Extracted records:
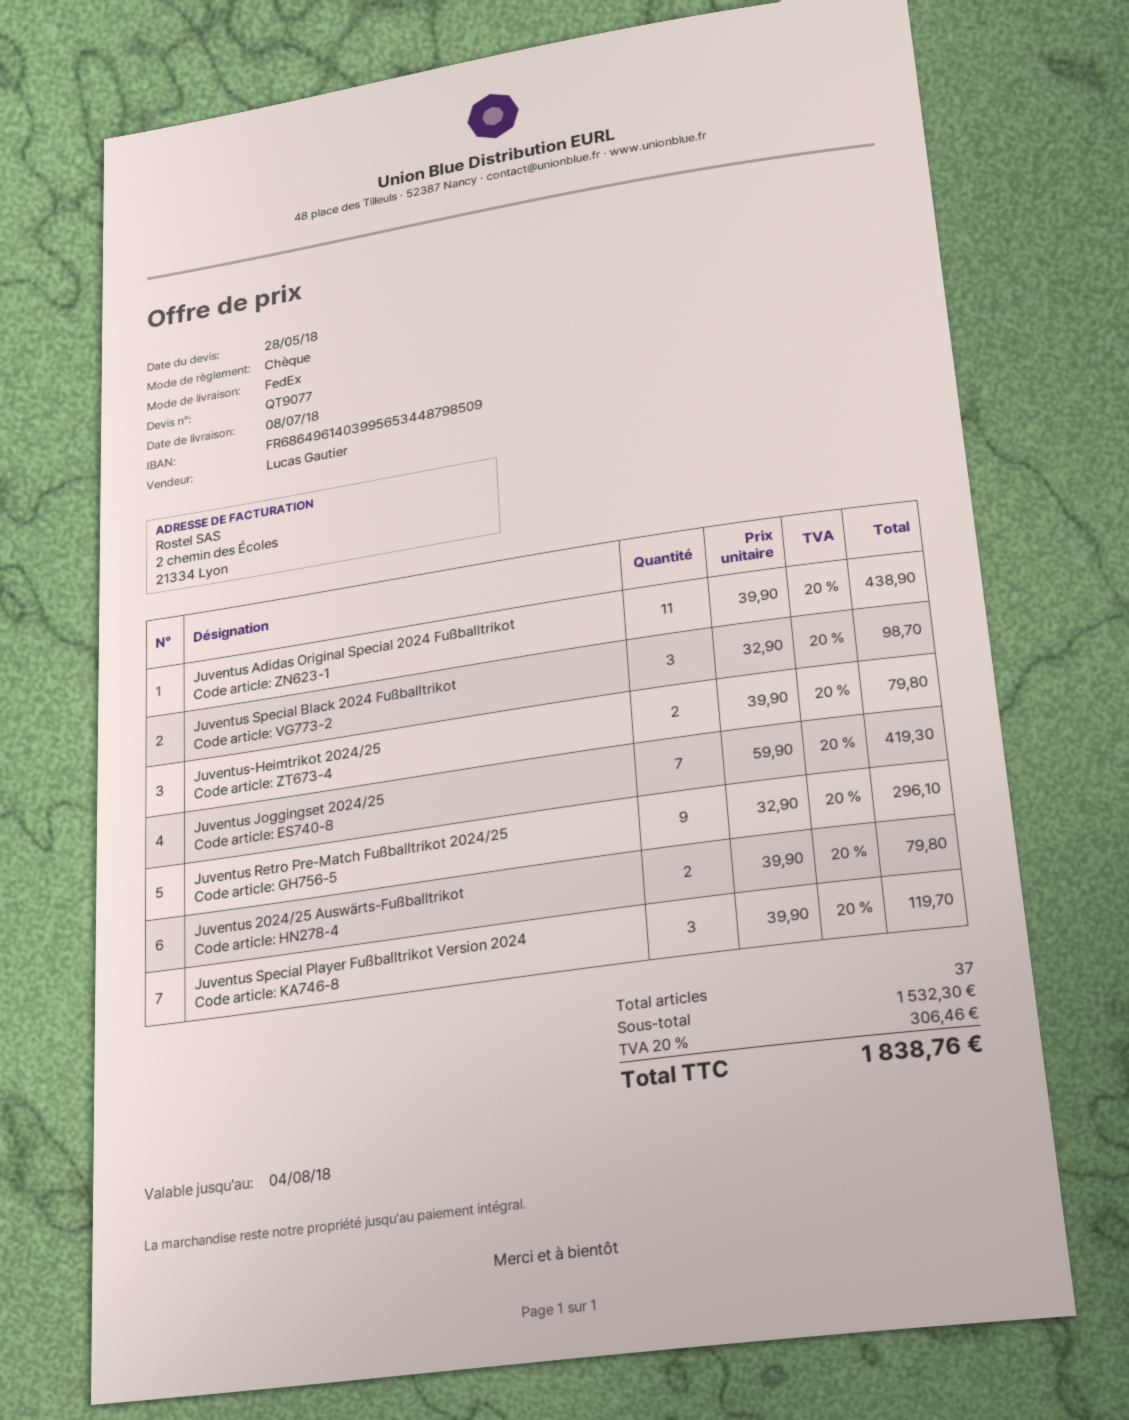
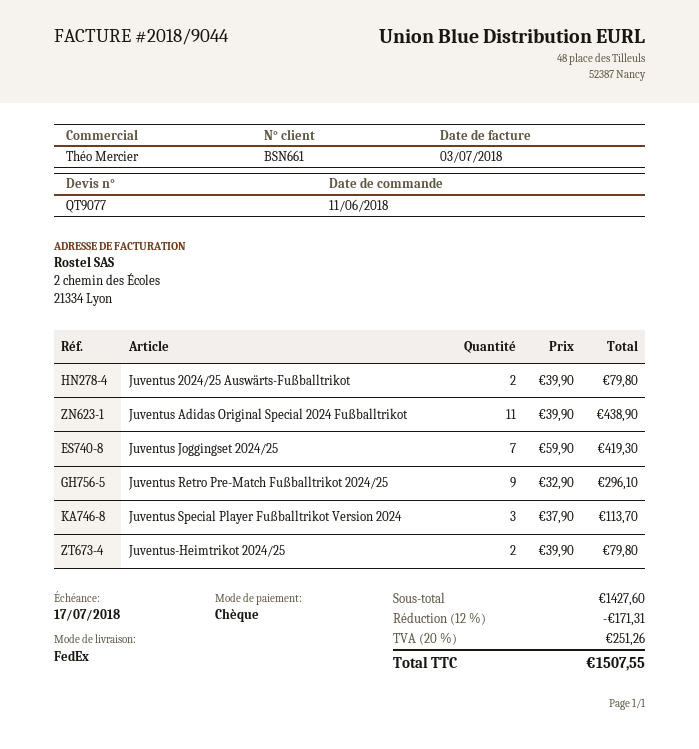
sales rep: Lucas Gautier -> Théo Mercier
Juventus Special Black 2024 Fußballtrikot: 3 x 32.90 = 98.70 -> none
Juventus Special Player Fußballtrikot Version 2024: 3 x 39.90 = 119.70 -> 3 x 37.90 = 113.70
subtotal: 1532.30 -> 1427.60
discount: none -> 12% = 171.31
tax: 20% = 306.46 -> 20% = 251.26
total: 1838.76 -> 1507.55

## WORK REQUIRED
When copying the records, reproduce every entry exactly and omit all pictures.

## PROBLEM SOLUTION
sales rep: Lucas Gautier -> Théo Mercier
Juventus Special Black 2024 Fußballtrikot: 3 x 32.90 = 98.70 -> none
Juventus Special Player Fußballtrikot Version 2024: 3 x 39.90 = 119.70 -> 3 x 37.90 = 113.70
subtotal: 1532.30 -> 1427.60
discount: none -> 12% = 171.31
tax: 20% = 306.46 -> 20% = 251.26
total: 1838.76 -> 1507.55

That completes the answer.